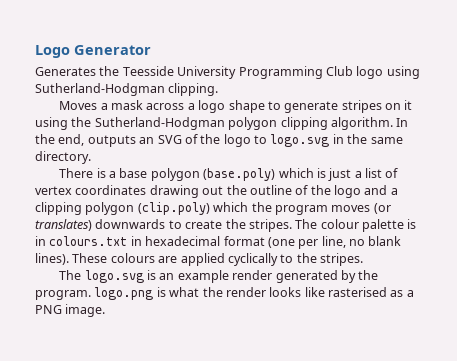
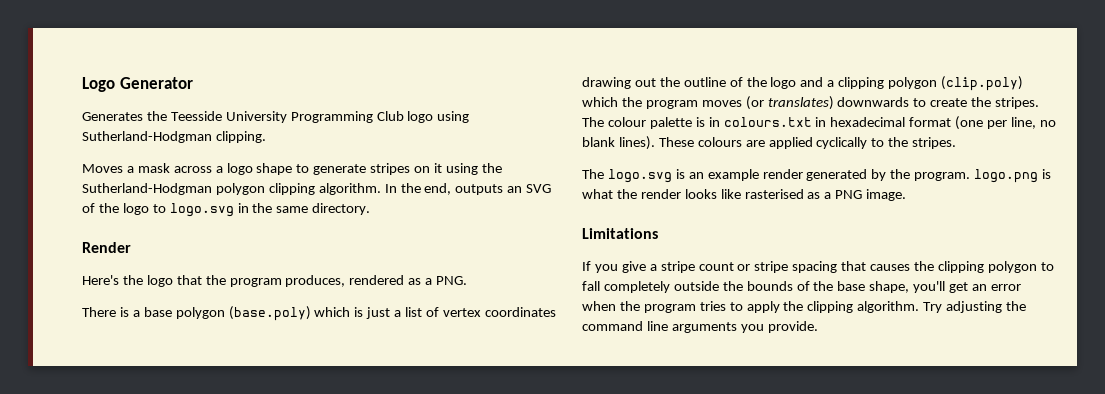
(91, 157) none -> [82,242,131,253] [82,275,468,287] // Render // Here's the logo that the program produces, rendered as a PNG.
(106, 310) none -> [582,228,658,239] [582,261,1054,273] [582,281,1021,293] [582,301,1027,313] [582,321,818,333] // Limitations // If you give a stripe count or stripe spacing that causes the clipping polygon to fall completely outside the bounds of the base shape, you'll get an error when the program tries to apply the clipping algorithm. Try adjusting the command line arguments you provide.

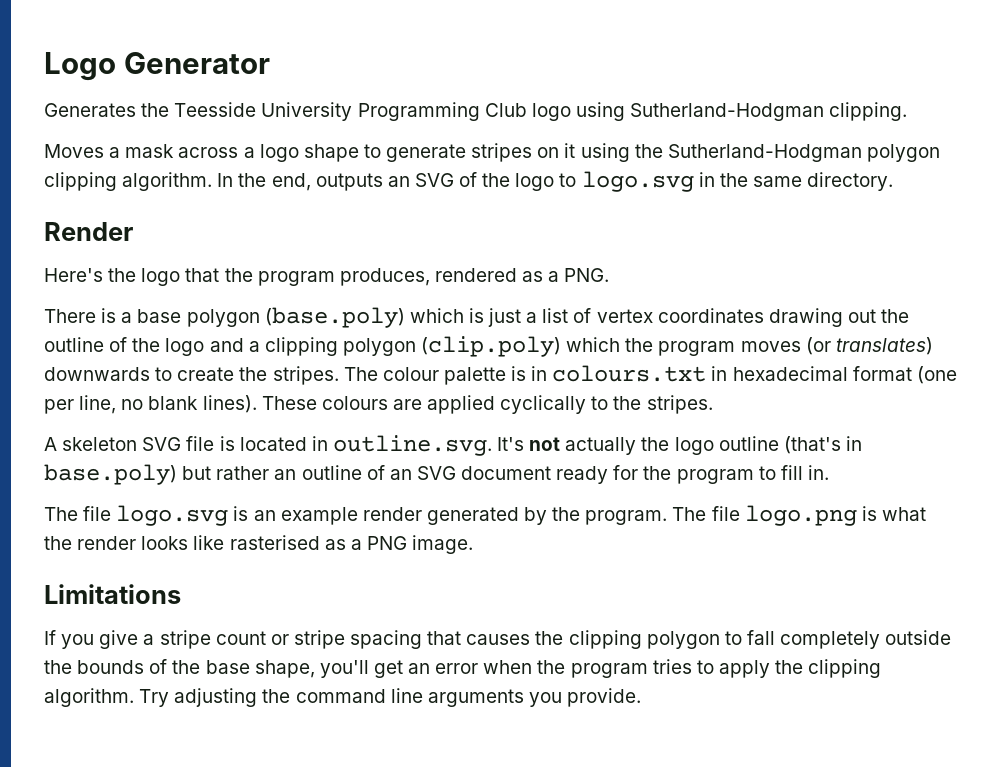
[582,169,604,179] // The -> [44,435,862,456] [44,464,829,485] [44,506,112,521] // A skeleton SVG file is located in outline.svg. It's not actually the logo outline (that's in base.poly) but rather an outline of an SVG document ready for the program to fill in. // The file
(971, 176) none -> [672,506,740,521] The file

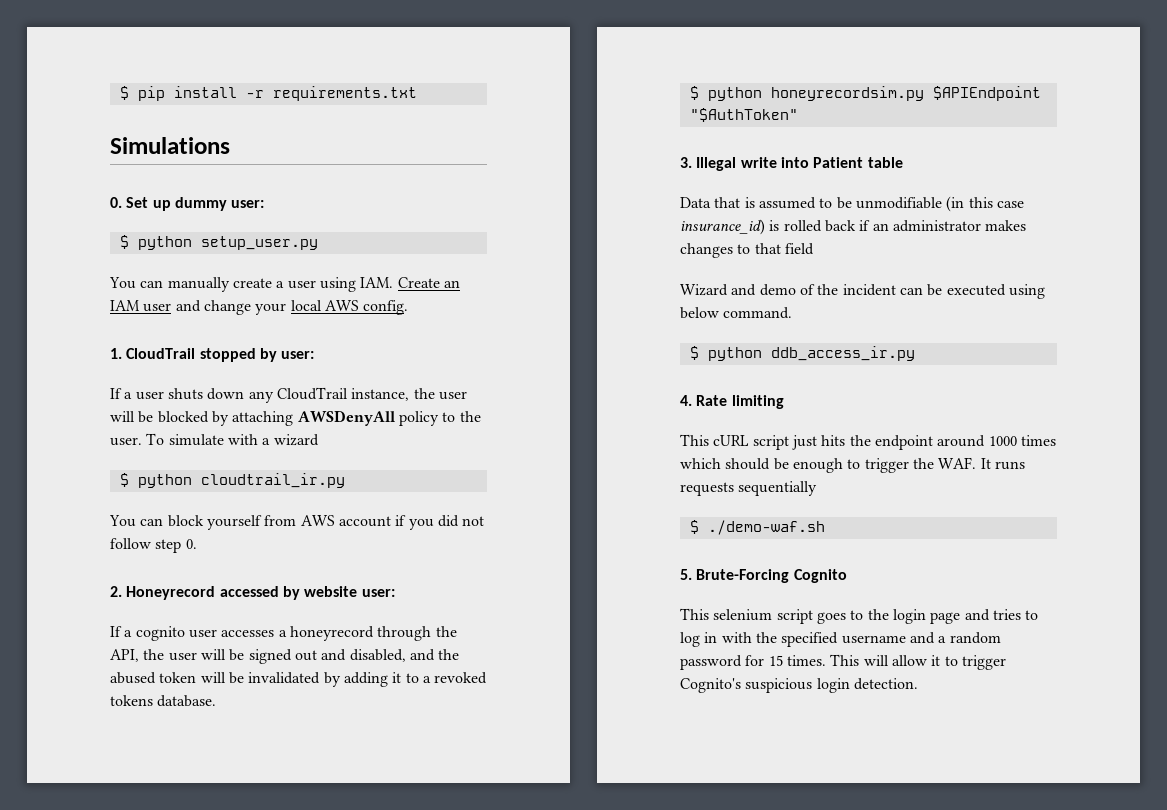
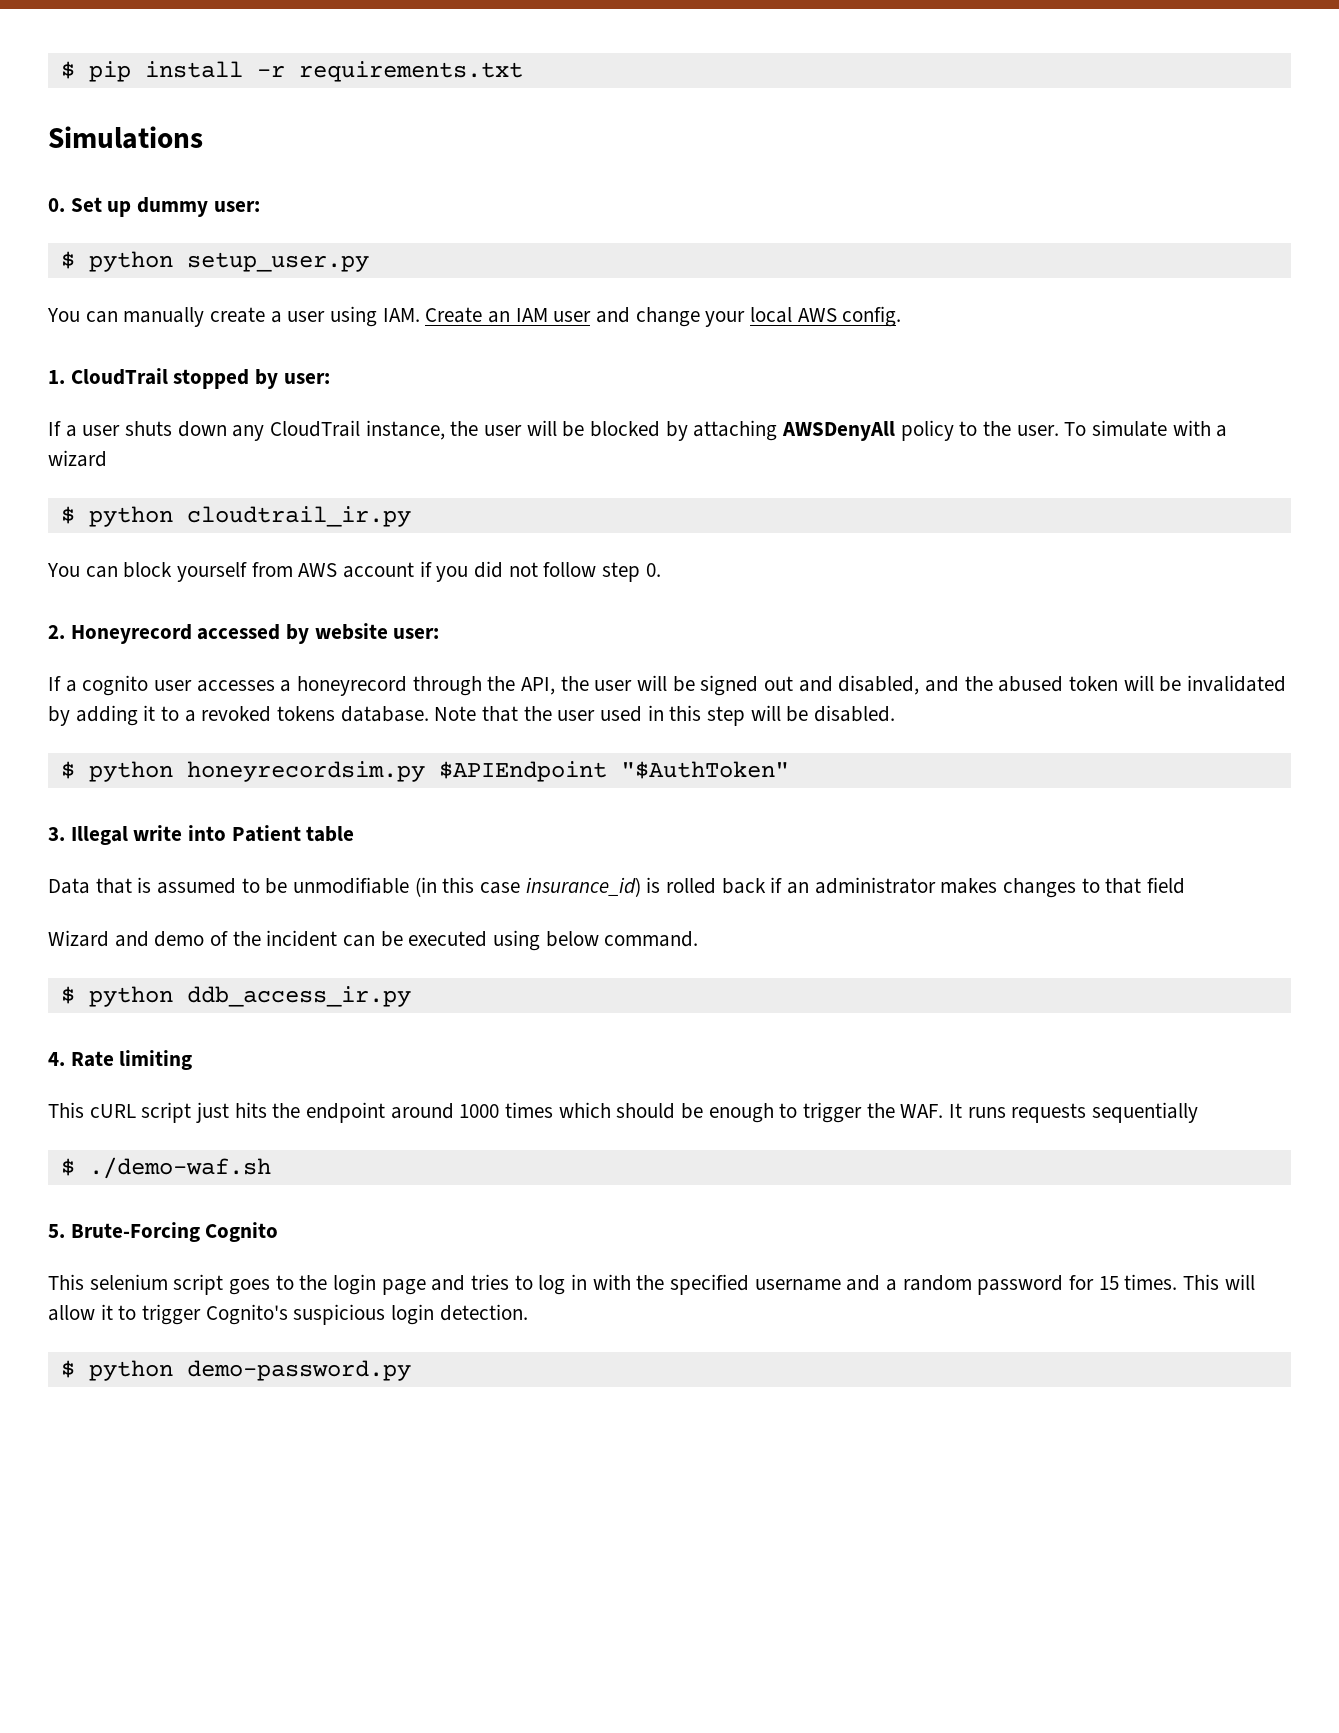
(217, 701) none -> [434,705,896,726] Note that the user used in this step will be disabled.
(918, 684) none -> [60,1360,411,1381] // $ python demo-password.py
--
For this exercise, reproduce the data above exactly from the line containing "(971, 176) none -> [672,506,740,521] The file" through its final line, both ends included, with no pictures in the copy.

(971, 176) none -> [672,506,740,521] The file

(217, 701) none -> [434,705,896,726] Note that the user used in this step will be disabled.
(918, 684) none -> [60,1360,411,1381] // $ python demo-password.py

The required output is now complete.